• **How to complete this task**: After locating the line containing "[96,133,134,146] Coffe ->", restate that line and each one after it exactly, through the last line of the material.
+++++
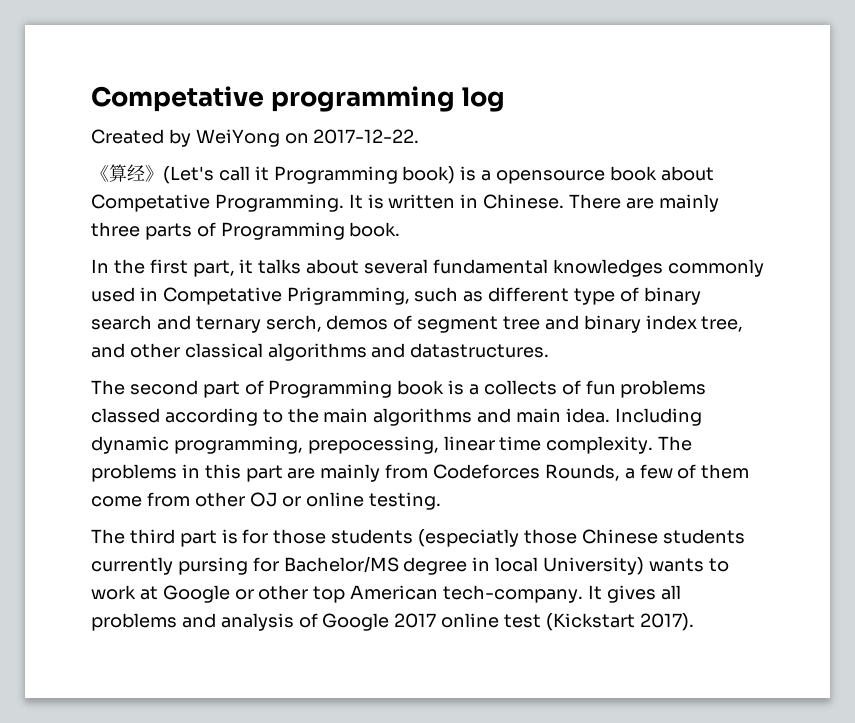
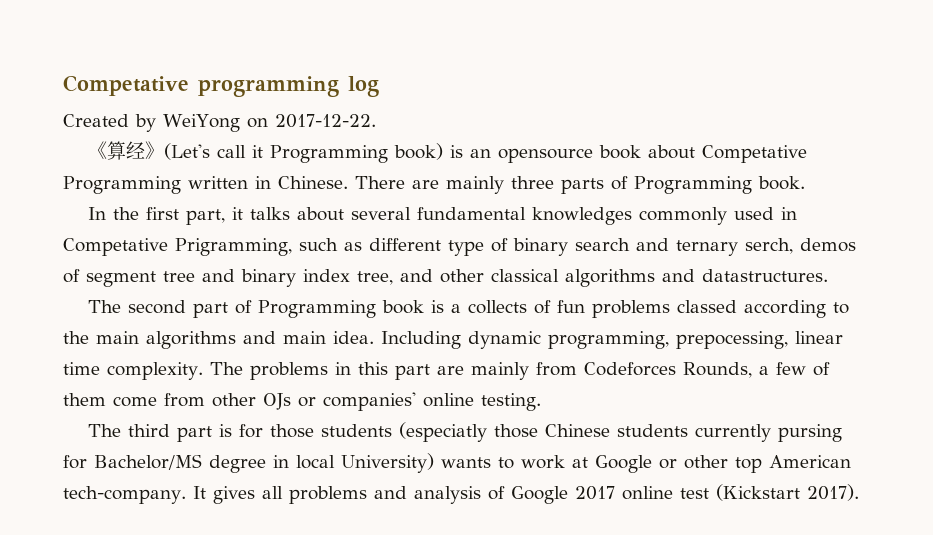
[481,170,492,181] a -> [470,149,492,158] an
[214,194,384,212] Programming. It is -> [63,176,181,194] Programming
[249,492,302,507] OJ or -> [263,392,416,411] OJs or companies'

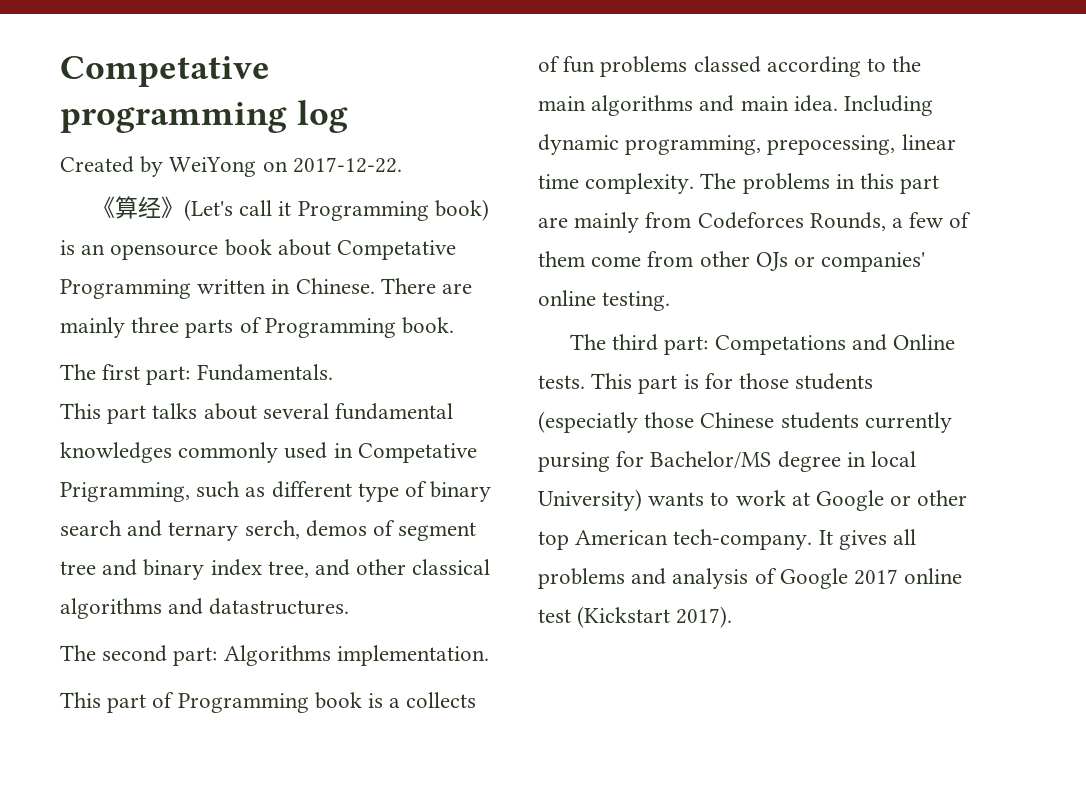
[88,207,244,225] In the first part, it -> [60,364,333,385] [60,403,147,424] The first part: Fundamentals. // This part
(187, 307) none -> [173,645,489,666] [60,692,101,708] part: Algorithms implementation. // This
(171, 430) none -> [664,334,955,355] [538,373,633,389] part: Competations and Online tests. This

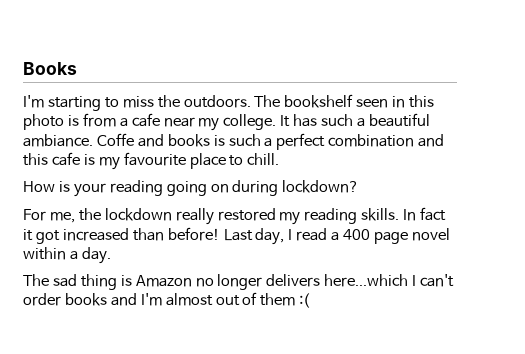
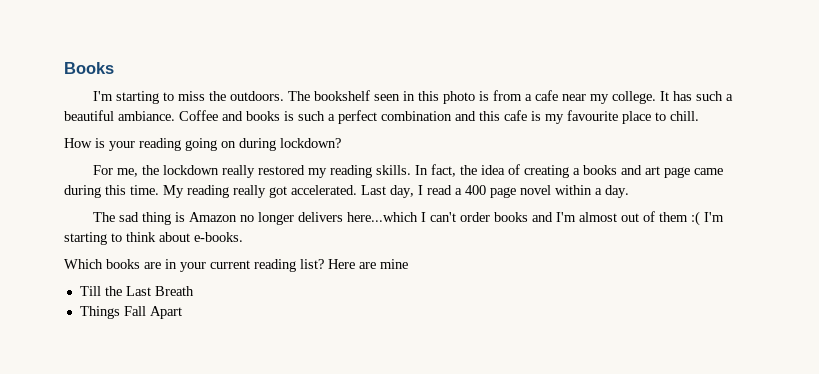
[96,133,134,146] Coffe -> [179,110,218,121] Coffee
[420,207,447,221] [23,227,220,244] fact it got increased than before! -> [431,164,724,178] [64,185,357,198] fact, the idea of creating a books and art page came during this time. My reading really got accelerated.
(311, 300) none -> [704,212,725,222] [64,232,243,245] [64,259,408,272] [79,286,194,296] [79,306,182,319] I'm starting to think about e-books. // Which books are in your current reading list? Here are mine // Till the Last Breath // Things Fall Apart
+++++
• **Written answer**:
[96,133,134,146] Coffe -> [179,110,218,121] Coffee
[420,207,447,221] [23,227,220,244] fact it got increased than before! -> [431,164,724,178] [64,185,357,198] fact, the idea of creating a books and art page came during this time. My reading really got accelerated.
(311, 300) none -> [704,212,725,222] [64,232,243,245] [64,259,408,272] [79,286,194,296] [79,306,182,319] I'm starting to think about e-books. // Which books are in your current reading list? Here are mine // Till the Last Breath // Things Fall Apart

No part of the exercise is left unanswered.